Meine ersten Erfahrungen mit dem Fotografieren liegen lange zurück. Es war eine Kodak Retina 1 aus den fünfziger Jahren, die mir zeitweise überlassen wurde. Etliche Diafilmrollen wurden ohne Anleitung verknipst. 

Kinder kamen auf die Welt und damit die üblichen Erinnerungsphotos, später Urlaube, dann Naturaufnahmen, hier vor allem Blumen, die den Vorteil haben, beim Fotografieren eher stillzuhalten.

In den letzten Jahren haben sich Kenntnisse und Fertigkeiten allmählich und ungezielt deutlich erweitert, wobei gerade in der jetzigen Lebensphase Wesentliches geschieht. Ich fotografiere eher intuitiv, wenig interessiert an der schieren Technik, die für mich ein – wenn auch unverzichtbares – Hilfsmittel für den Ausdruck ist. Allerdings kann ich meine Faszination für technisch höchst anspruchsvolle Fotos nicht verhehlen, auch wenn ich mir das selbst nicht zu Eigen machen möchte.

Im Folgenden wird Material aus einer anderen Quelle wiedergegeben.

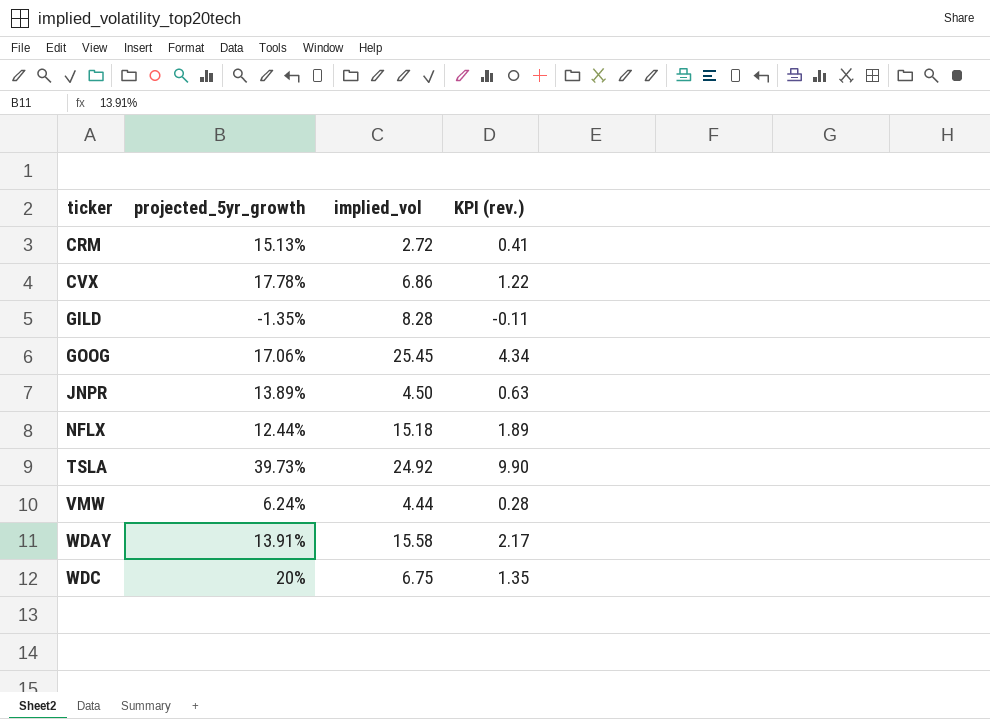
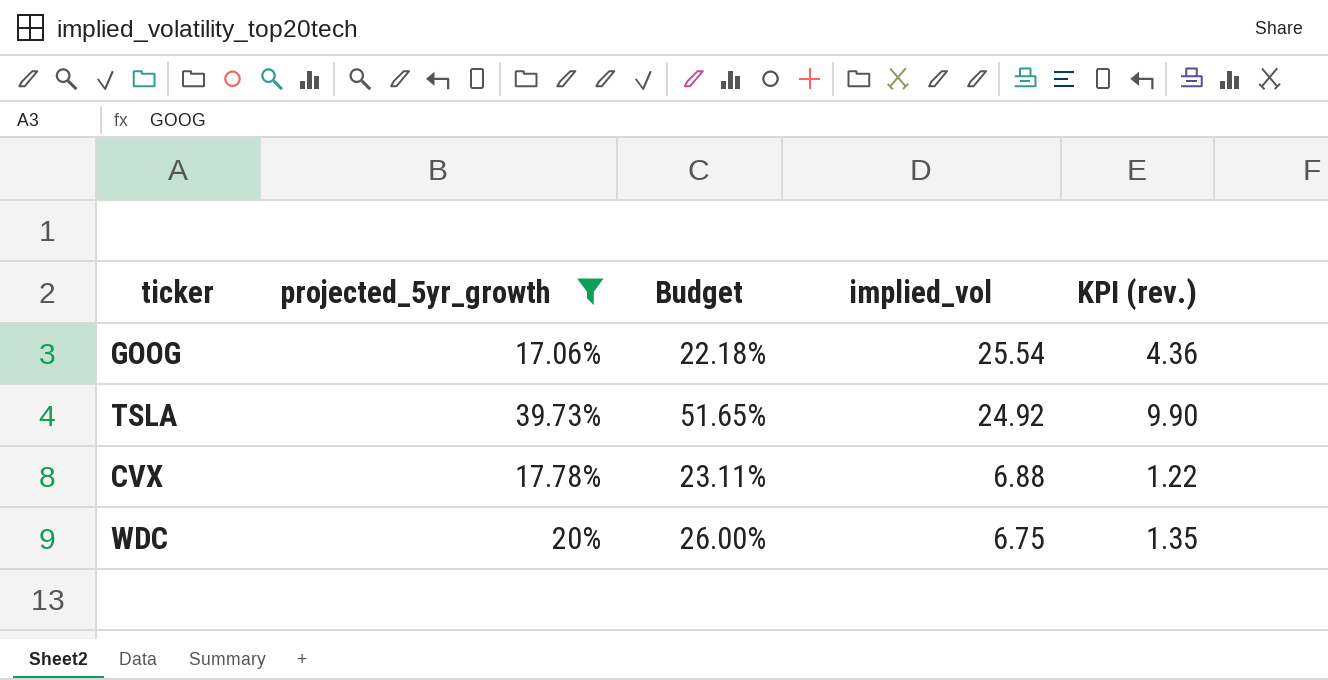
filter: none -> projected_5yr_growth >= 17.06%
row order: ticker ascending -> implied_vol descending
column Budget | formula: none -> [projected_5yr_growth] * 1.3
GOOG | implied_vol: 25.45 -> 25.54
GOOG | KPI (rev.): 4.34 -> 4.36
CVX | implied_vol: 6.86 -> 6.88

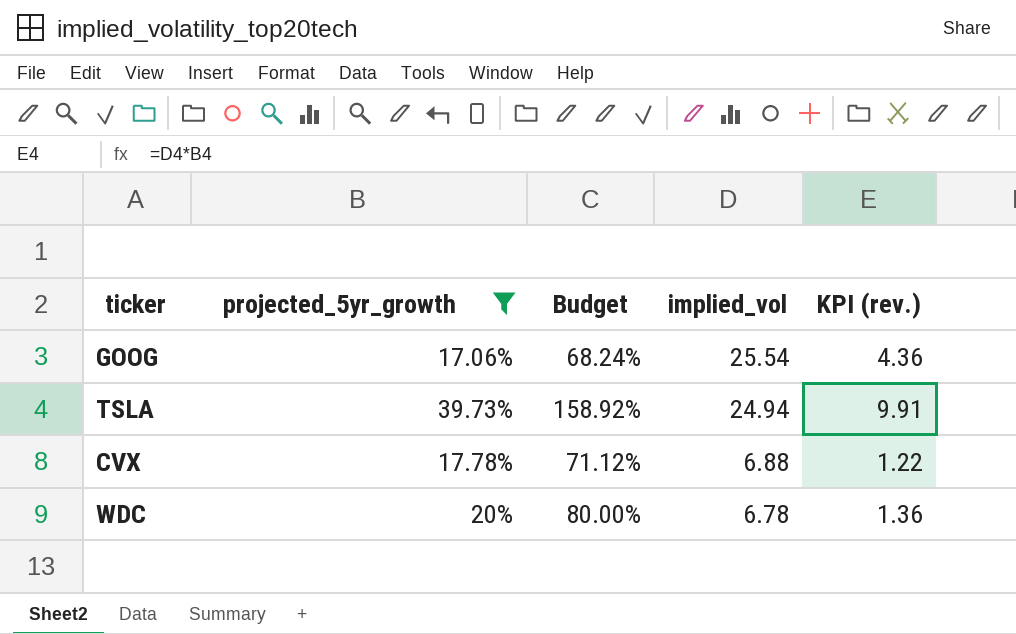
column Budget | formula: [projected_5yr_growth] * 1.3 -> [projected_5yr_growth] * 4
TSLA | implied_vol: 24.92 -> 24.94
TSLA | KPI (rev.): 9.90 -> 9.91
WDC | implied_vol: 6.75 -> 6.78
WDC | KPI (rev.): 1.35 -> 1.36

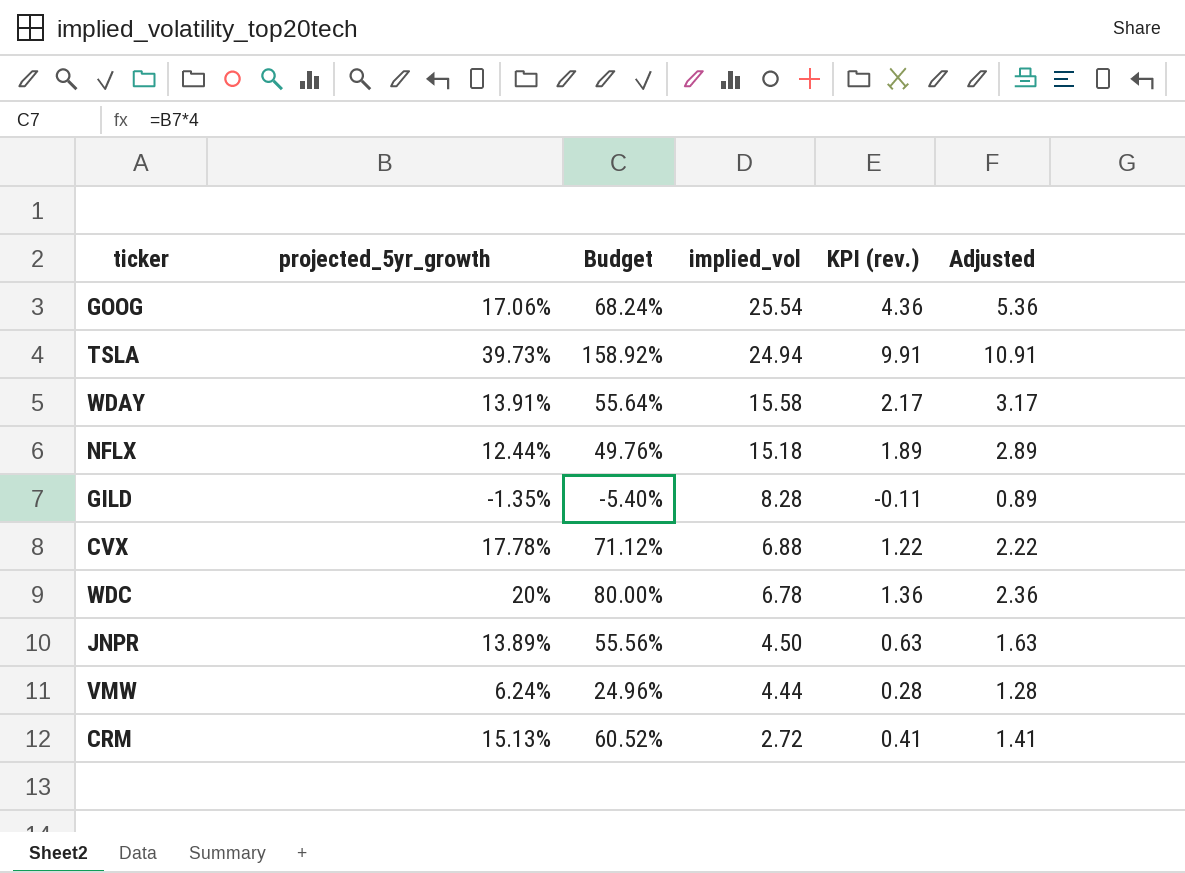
filter: projected_5yr_growth >= 17.06% -> none
column Adjusted | formula: none -> [KPI (rev.)] + 1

Meine ästhetischen Vorlieben gelten dem wabi-sabi, also einer Akzeptanz des Unvollkommenen und Vergänglichen mit seiner innewohnenden Schönheit. Daneben sprechen mich Minimalismus, Strukturen und Verfremdung besonders an. In der Bildbearbeitung versuche ich neue Sichtbarkeiten zu entdecken und nähere mich einem Collagestil wieder an, den ich früher gerne mit anderen Medien genutzt habe. Auch die Foto – Graphische Gestaltung wird mir immer wichtiger, kombiniert mit Schriftlichkeit.

Wollte ich früher mit meiner Fotographie bewahren („Verweile doch, du bist so schön“ – Faust), so wird mir mit zunehmendem Alter das Weitergeben wichtiger.

Lange Jahre war es mir mit Familie und in meinem Beruf nicht möglich, meine ästhetischen Konzepte auszuleben. Nun ist Gelegenheit dazu.